In artikel 144 van de Grondwet en wel in lid 4 wordt het volgende gesteld; “nadere regels met betrekking tot de samenstelling, de inrichting en de werkwijze, alsmede de rechtsgevolgen van beslissingen van het Constitutioneel Hof, worden bij wet vastgesteld”.
De wetgever heeft in lid 4 van de constitutie nadrukkelijk een organieke wet bedoeld om nadere regels vast te stellen voor de rechtsgevolgen. De initiatiefnemers willen een rechtsgevolg verbinden aan de beslissingen van het CH, zonder dat die in de constitutie bedoelde organieke wet is geslagen. Indien de constitutie zulks nadrukkelijk heeft vastgelegd, mogen wetgevers zonder het bestaan van die organieke wet, niet overgaan tot wijziging van die wet waarover het CH zich heeft uitgesproken.
In zijn algemeenheid heeft DNA de bevoegdheid elke wet te wijzigen, tenzij de wetgever zelf voor die wijziging voorwaarden heeft gesteld. Een van die voorwaarden is de in de constitutie bedoelde organieke wet, die het parlement niet heeft geslagen. Zolang deze wet er niet is, mocht dit initiatiefvoorstel dat op basis van de beslissing van het CH tot stand is gekomen, niet worden behandeld.

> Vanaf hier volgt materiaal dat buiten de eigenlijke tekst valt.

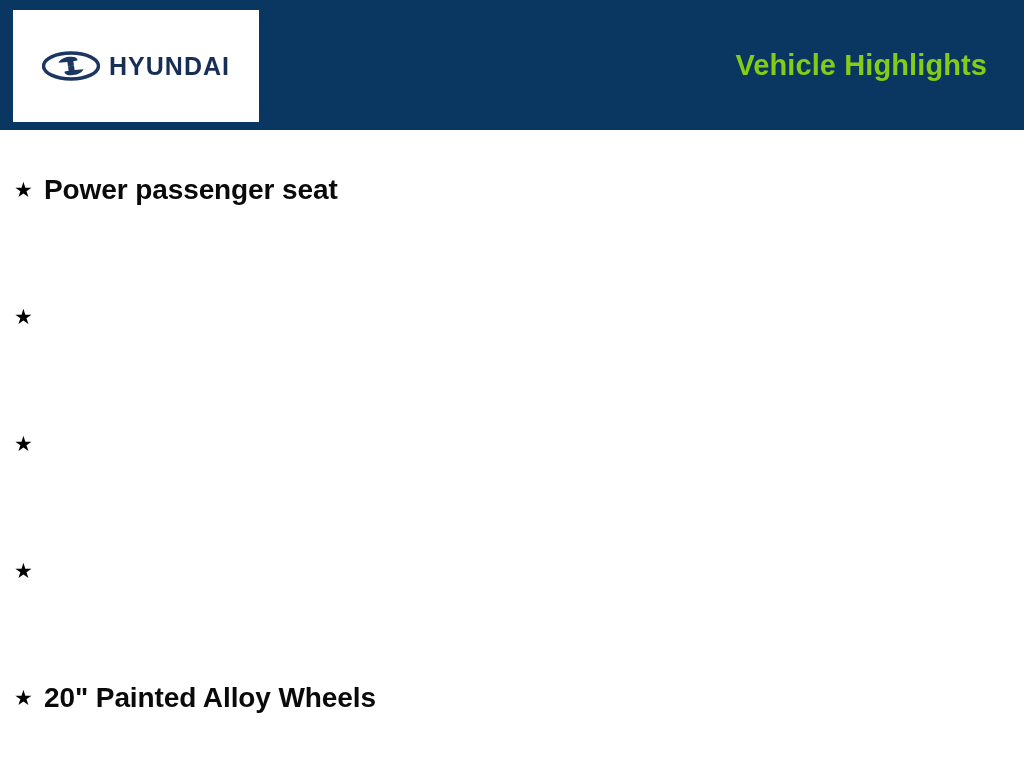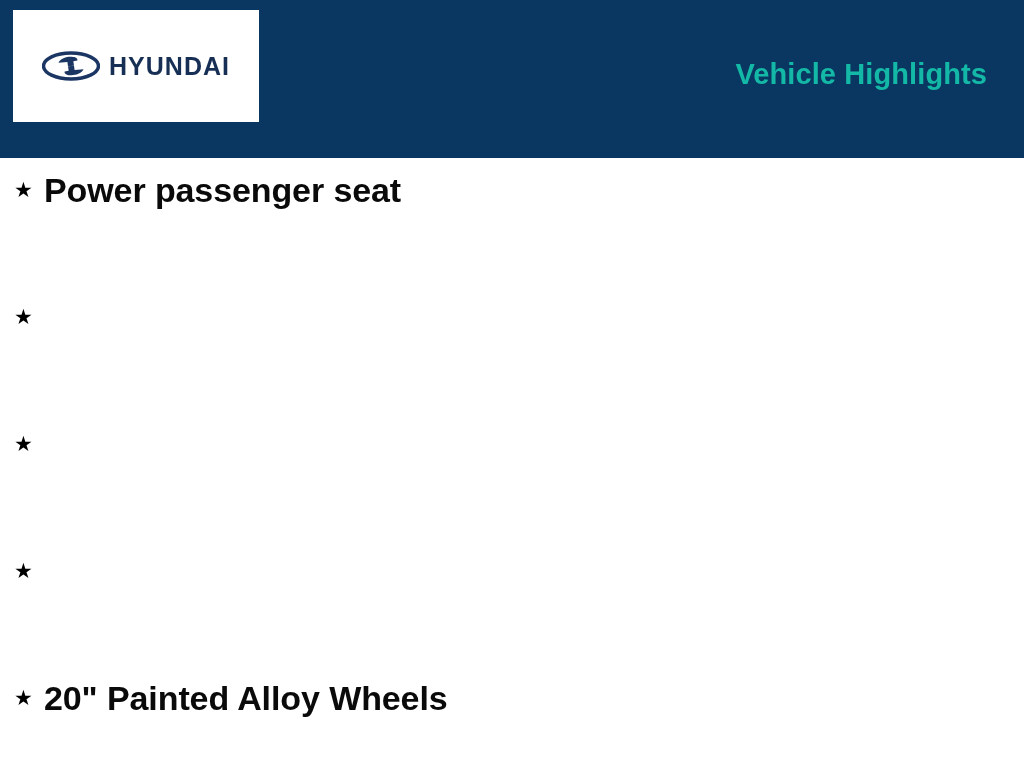--- a/index.html
+++ b/index.html
@@ -23,21 +23,21 @@
     height: 768px;
     background: #ffffff;
   }
 
   
   .header-bar {
     position: absolute;
     left: 0;
     top: 0;
     width: 1024px;
-    height: 158px;
+    height: 130px;
     background: #0a3761;
   }
 
   .logo-box {
     position: absolute;
     left: 13px;
     top: 10px;
     width: 246px;
     height: 112px;
     background: #ffffff;
@@ -78,27 +78,27 @@
     letter-spacing: 5.0px;
     color: #182f55;
     line-height: 1;
     white-space: nowrap;
     padding-left: 5px;
   }
 
   .header-title {
     position: absolute;
     right: 37px;
-    top: 9px;
+    top: 0;
     height: 130px;
     display: flex;
     align-items: center;
     font-size: 29px;
     font-weight: bold;
-    color: #14b8a6;
+    color: #84cc16;
     letter-spacing: 0.1px;
     white-space: nowrap;
   }
 
   
   .highlights-list {
     position: absolute;
     left: 0;
     top: 130px;
     width: 1024px;
@@ -128,21 +128,21 @@
     line-height: 1;
     color: #000000;
     width: 30px;
     flex: none;
     display: block;
     text-align: left;
     transform: translateY(-1px);
   }
 
   .highlight-label {
-    font-size: 34px;
+    font-size: 28px;
     font-weight: bold;
     color: #0a0a0a;
     letter-spacing: -0.1px;
     line-height: 1;
   }
 </style>
 </head>
 <body>
 
 <div class="page">

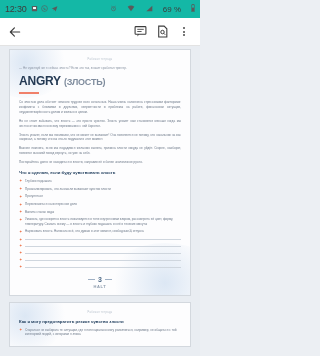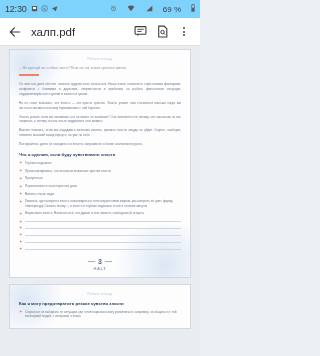--- a/index.html
+++ b/index.html
@@ -8,21 +8,21 @@
     font-family: "Liberation Sans", sans-serif;
     background: #eceff3;
     overflow: hidden;
   }
 
   
   .statusbar {
     height: 18px;
     display: flex; align-items: center;
     padding: 0 5px;
-    background: #7dd3fc;
+    background: #14b8a6;
     color: #4a4a4a;
     font-size: 8.5px;
   }
   .sb-clock { font-size: 9px; letter-spacing: -.2px; color: #3c3c3c; }
   .sb-left-icons { display: flex; align-items: center; gap: 3px; margin-left: 4px; }
   .sb-spacer { flex: 1; }
   .sb-right { display: flex; align-items: center; gap: 10px; }
   .sb-batt-text { font-size: 8px; color: #3c3c3c; }
   .glyph { display: inline-block; line-height: 1; }
 
@@ -182,21 +182,20 @@
     </span>
   </span>
 </div>
 
 <div class="appbar">
   <div class="back-btn">
     <svg width="14" height="14" viewBox="0 0 24 24">
         <path d="M20 12H5M11 5l-7 7 7 7" stroke="#3c3c3c" stroke-width="2" fill="none" stroke-linecap="round" stroke-linejoin="round"></path>
       </svg>
   </div>
-  <div class="doc-title">халп.pdf</div>
   <div class="appbar-spacer"></div>
   <div class="ab-icon">
     <svg width="13" height="13" viewBox="0 0 24 24">
         <rect x="2" y="3" width="20" height="14" rx="1.5" fill="none" stroke="#3c3c3c" stroke-width="2"></rect>
         <path d="M6 21l1-4h3z" fill="#3c3c3c"></path>
         <path d="M6 8h12M6 12h8" stroke="#3c3c3c" stroke-width="1.6"></path>
       </svg>
   </div>
   <div class="ab-icon">
     <svg width="13" height="13" viewBox="0 0 24 24">
@@ -216,20 +215,24 @@
 
 <div class="viewer">
 
   <div class="page">
     <div class="wash-tl"></div>
     <div class="wash-br"></div>
     <div class="page-inner">
       <div class="tiny-header">Рабочая тетрадь</div>
       <div class="lead-line">— Не чувствуй же я сейчас злость? Если это так, значит сработал триггер.</div>
 
+      <div class="h1">
+        <span>ANGRY</span>
+        <span class="ru">(ЗЛОСТЬ)</span>
+      </div>
       <div class="rule"></div>
 
       <div class="para">Со злостью дела обстоят немного труднее всех остальных. Наша жизнь наполнена стрессовыми факторами: конфликты с близкими и друзьями, неприятности и проблемы на работе, финансовая ситуация, неудовлетворённость делом и жизнью в целом.</div>
       <div class="para">Но не стоит забывать, что злость — это просто чувство. Злость укажет нам становится меньше когда мы честно относимся ко всему переживанию с ней борются.</div>
       <div class="para">Злость укажет, если мы понимаем, что не может не вызывает! Она появляется не потому, что начальник на вас накричал, а потому что вы что-то подумали в этот момент.</div>
       <div class="para">Важнее помнить, если мы подадимся желанию вылить, причина злости никуда не уйдёт. Скорее, наоборот, появится высокий повод вернуть, но уже на себя.</div>
       <div class="para">Постарайтесь долго не находиться в злости, направив её в более экологичное русло.</div>
 
       <div class="h2">Что я сделаю, если буду чувствовать злость</div>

Conform het bepaalde in artikel 144 lid 4 van de grondwet heb ik als lid van de commissie van rapporteurs gevraagd de verdere behandeling van dit initiatiefvoorstel te stuiten, totdat die organieke wet is geslagen waarin de rechtsgevolgen van uitspraken gedaan door het CH zijn vastgelegd.
Overigens is het ons allen bekend dat in 2016 de Krijgsraad heeft bepaald dat de Amnestiewet van 2012 niet van toepassing is op het 8 decemberstrafproces. Met de beslissing van het CH om de Amnestiewet van 2012 onverbindend te verklaren, is er dus geen enkele noodzaak om deze wet in te trekken zoals de initiatiefnemers menen.
Met de aanname van de intrekkingswet is niet slechts de rechtszekerheid in gevaar gebracht, maar zijn deuren geopend voor elke toevallige regering c.q. toevallige coalitie in het parlement, om steeds eerder gemaakte wetten op basis van partij politieke inzichten en belangen in te trekken of te wijzigen. Deze ontwikkeling riekt naar politieke rancune ten einde een politieke belofte gedaan tijdens de verkiezingscampagne in te willigen.